DIRECTIONS FOR THIS TASK: Give back exactly the line that contains "shipping method: express -> pallet freight" and all the lines after it in the records below, to the very last, with no other output.

DATA FOR THIS TASK:
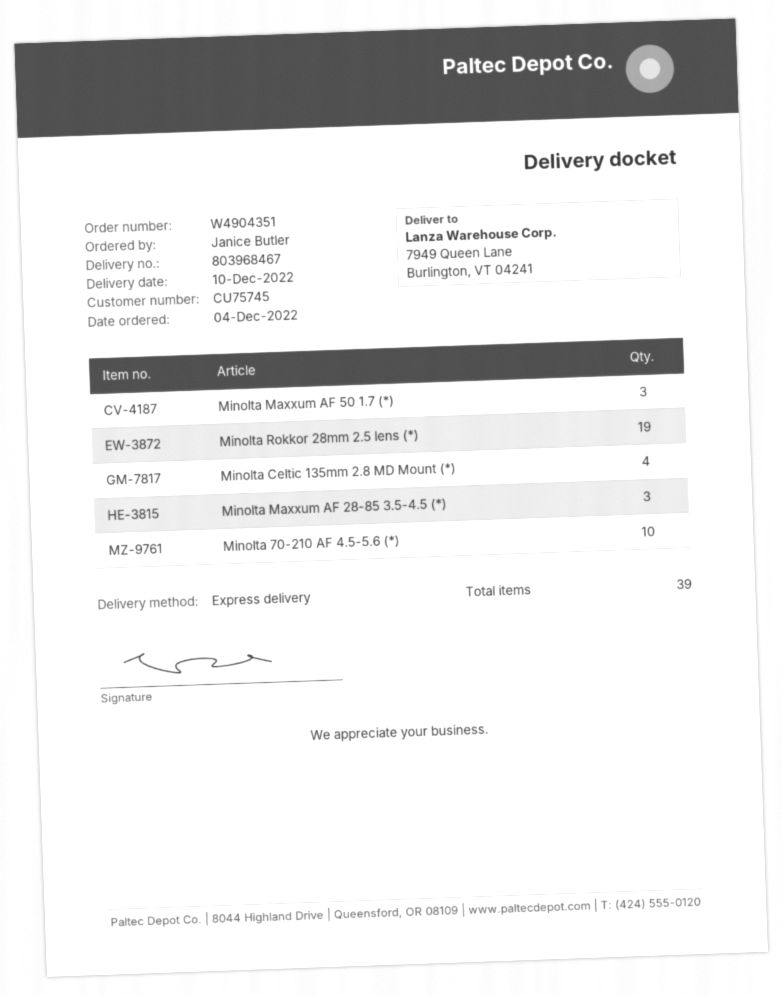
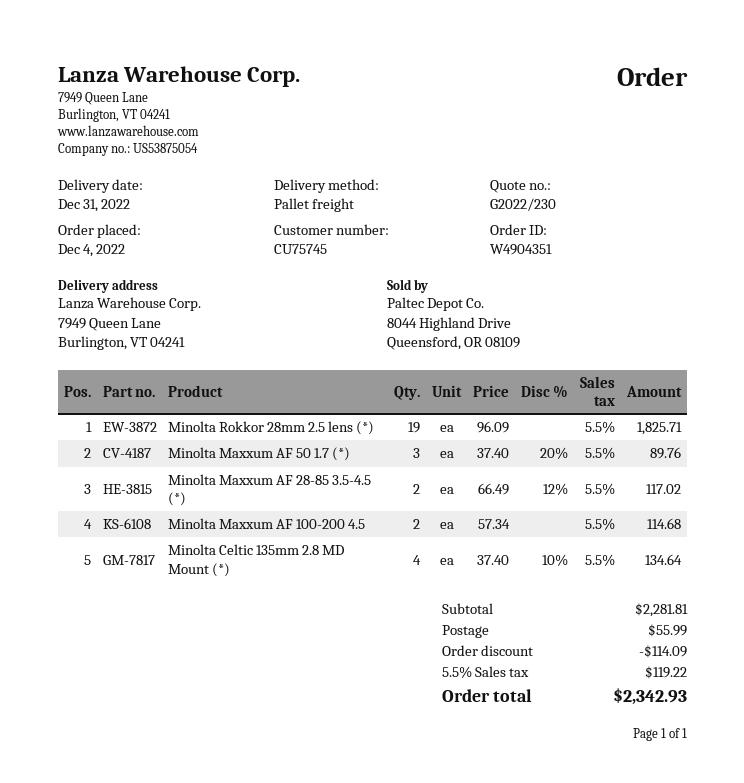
delivery date: 2022-12-10 -> 2022-12-31
shipping method: express -> pallet freight
Minolta Maxxum AF 28-85 3.5-4.5 (*): 3 -> 2
Minolta 70-210 AF 4.5-5.6 (*): 10 -> none
Minolta Maxxum AF 100-200 4.5: none -> 2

SOLUTION FOR THIS PROBLEM:
shipping method: express -> pallet freight
Minolta Maxxum AF 28-85 3.5-4.5 (*): 3 -> 2
Minolta 70-210 AF 4.5-5.6 (*): 10 -> none
Minolta Maxxum AF 100-200 4.5: none -> 2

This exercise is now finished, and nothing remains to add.